Start of ENTRIES SUPPLIED
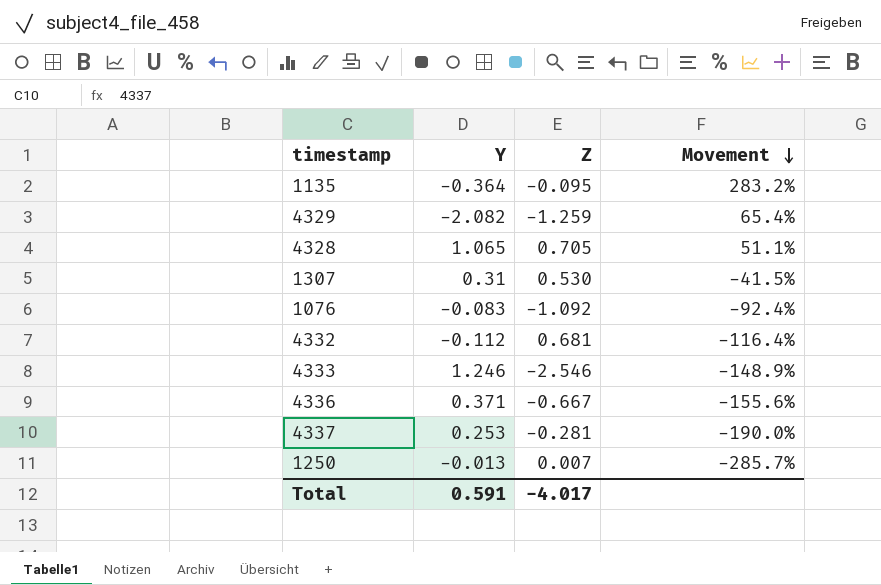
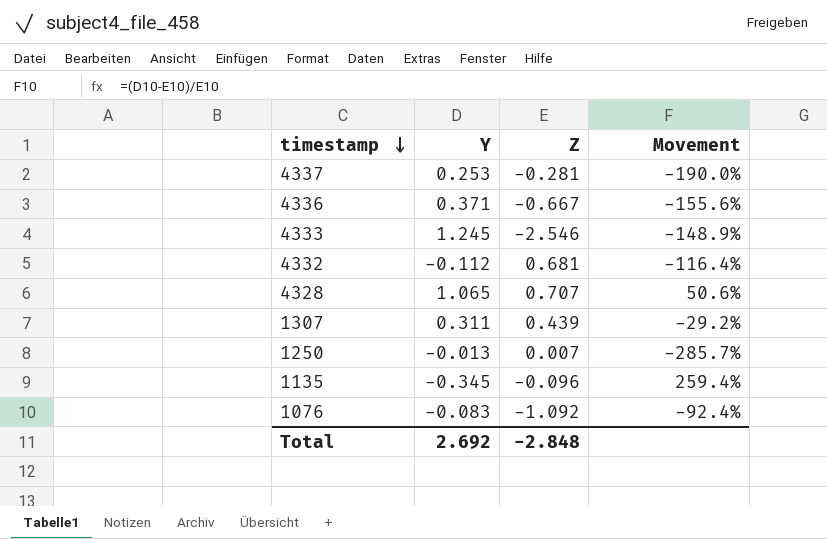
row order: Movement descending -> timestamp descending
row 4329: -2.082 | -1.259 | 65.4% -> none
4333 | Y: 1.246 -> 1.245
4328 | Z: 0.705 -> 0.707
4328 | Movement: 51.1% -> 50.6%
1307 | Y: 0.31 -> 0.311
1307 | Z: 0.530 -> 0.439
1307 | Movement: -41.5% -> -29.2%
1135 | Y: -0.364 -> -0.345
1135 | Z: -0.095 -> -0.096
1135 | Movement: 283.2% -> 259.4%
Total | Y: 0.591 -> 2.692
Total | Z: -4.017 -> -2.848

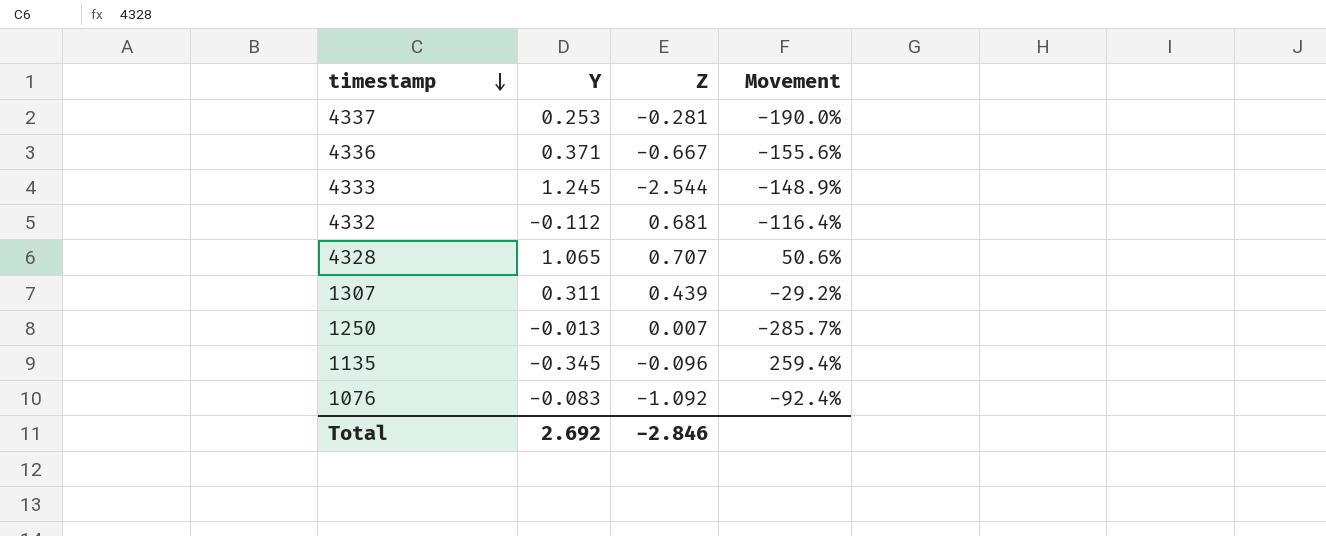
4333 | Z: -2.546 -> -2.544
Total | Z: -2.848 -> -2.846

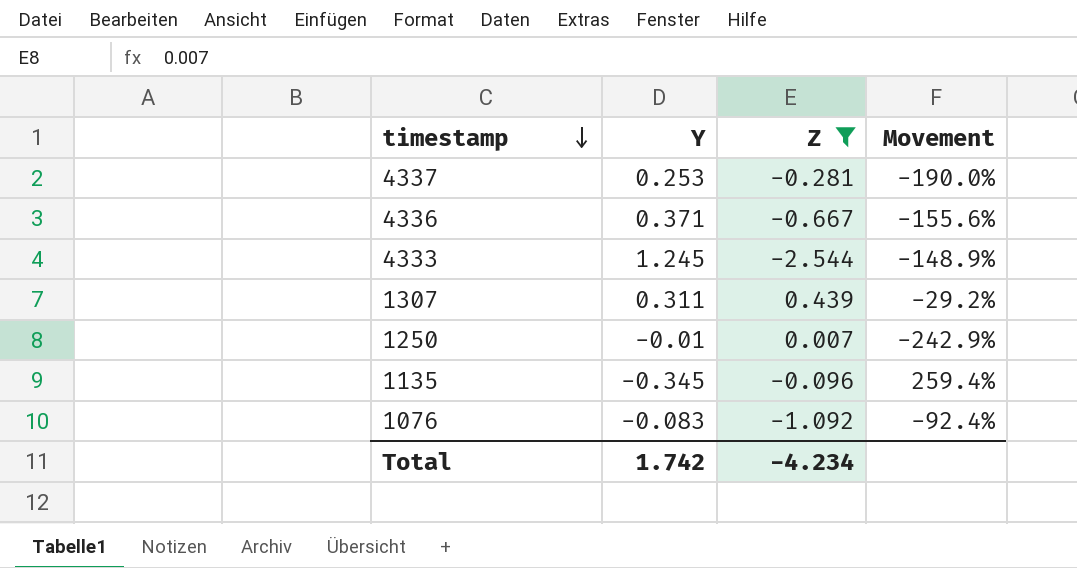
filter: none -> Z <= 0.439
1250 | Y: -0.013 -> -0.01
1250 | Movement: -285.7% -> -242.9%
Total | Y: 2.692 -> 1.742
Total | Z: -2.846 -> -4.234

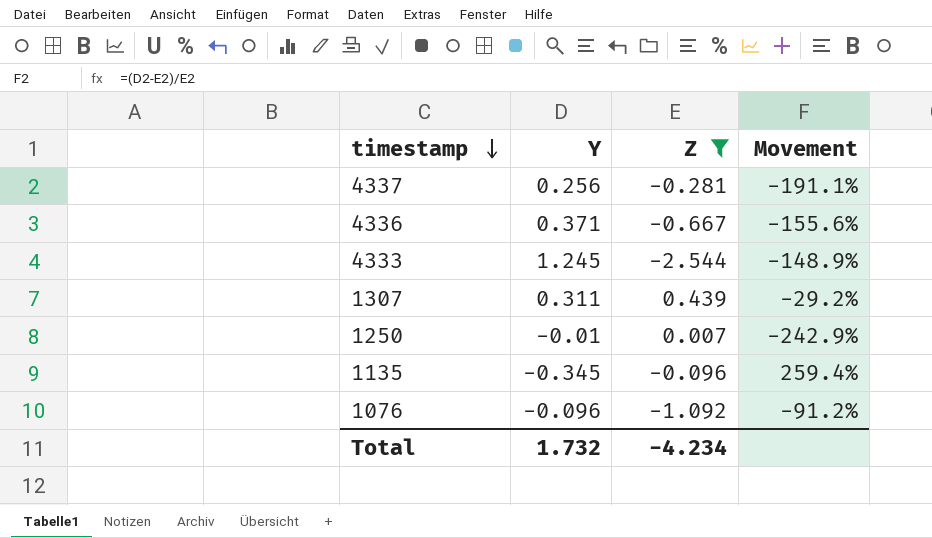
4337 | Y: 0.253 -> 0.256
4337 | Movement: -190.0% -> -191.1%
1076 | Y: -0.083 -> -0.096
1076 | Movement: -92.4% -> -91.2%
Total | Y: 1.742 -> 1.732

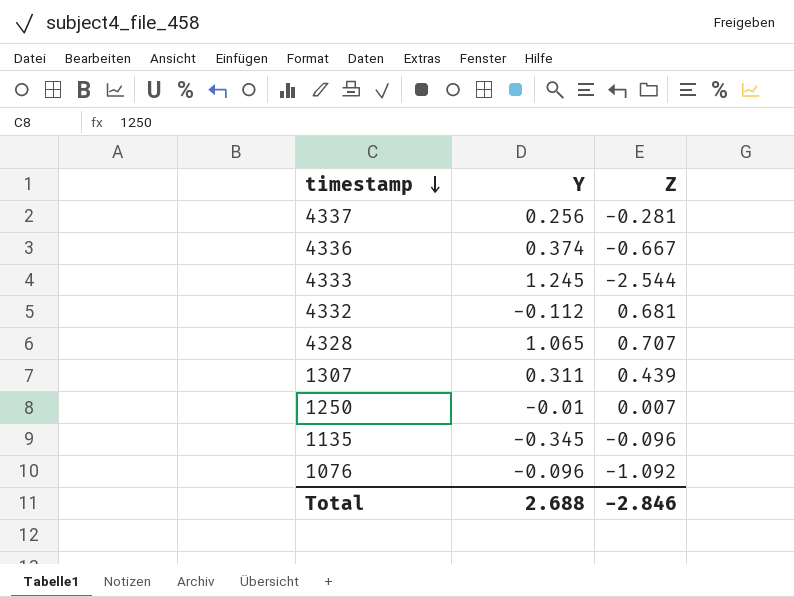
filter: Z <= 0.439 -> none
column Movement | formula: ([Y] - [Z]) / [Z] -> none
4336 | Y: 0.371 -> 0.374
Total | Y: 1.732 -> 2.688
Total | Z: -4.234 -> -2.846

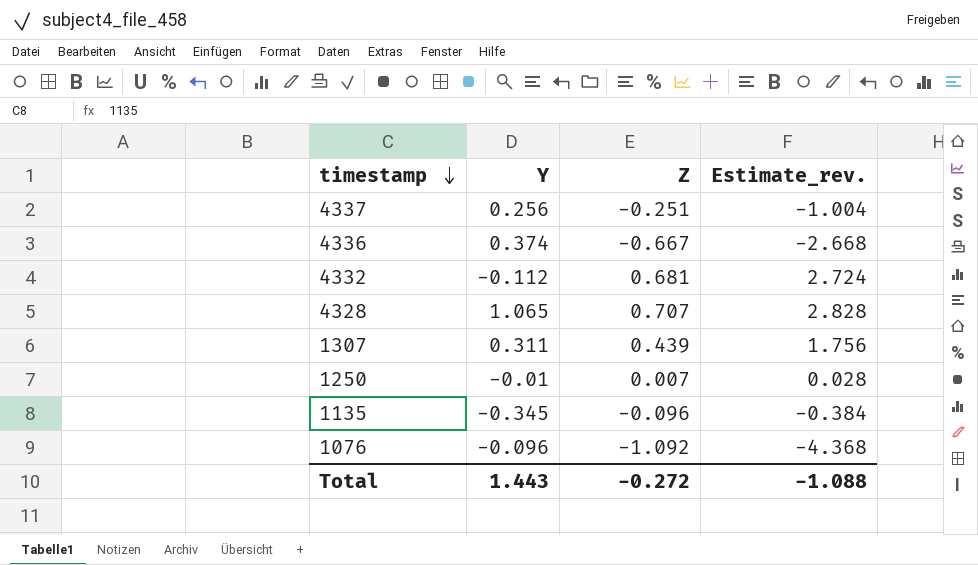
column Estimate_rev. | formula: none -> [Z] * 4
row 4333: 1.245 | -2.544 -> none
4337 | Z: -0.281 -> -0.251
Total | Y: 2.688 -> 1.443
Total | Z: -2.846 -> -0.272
End of ENTRIES SUPPLIED
• **WORK INSTRUCTION**:
Please print an exact copy of the records, with no pictures.

• **ANSWER SPACE**:
row order: Movement descending -> timestamp descending
row 4329: -2.082 | -1.259 | 65.4% -> none
4333 | Y: 1.246 -> 1.245
4328 | Z: 0.705 -> 0.707
4328 | Movement: 51.1% -> 50.6%
1307 | Y: 0.31 -> 0.311
1307 | Z: 0.530 -> 0.439
1307 | Movement: -41.5% -> -29.2%
1135 | Y: -0.364 -> -0.345
1135 | Z: -0.095 -> -0.096
1135 | Movement: 283.2% -> 259.4%
Total | Y: 0.591 -> 2.692
Total | Z: -4.017 -> -2.848

4333 | Z: -2.546 -> -2.544
Total | Z: -2.848 -> -2.846

filter: none -> Z <= 0.439
1250 | Y: -0.013 -> -0.01
1250 | Movement: -285.7% -> -242.9%
Total | Y: 2.692 -> 1.742
Total | Z: -2.846 -> -4.234

4337 | Y: 0.253 -> 0.256
4337 | Movement: -190.0% -> -191.1%
1076 | Y: -0.083 -> -0.096
1076 | Movement: -92.4% -> -91.2%
Total | Y: 1.742 -> 1.732

filter: Z <= 0.439 -> none
column Movement | formula: ([Y] - [Z]) / [Z] -> none
4336 | Y: 0.371 -> 0.374
Total | Y: 1.732 -> 2.688
Total | Z: -4.234 -> -2.846

column Estimate_rev. | formula: none -> [Z] * 4
row 4333: 1.245 | -2.544 -> none
4337 | Z: -0.281 -> -0.251
Total | Y: 2.688 -> 1.443
Total | Z: -2.846 -> -0.272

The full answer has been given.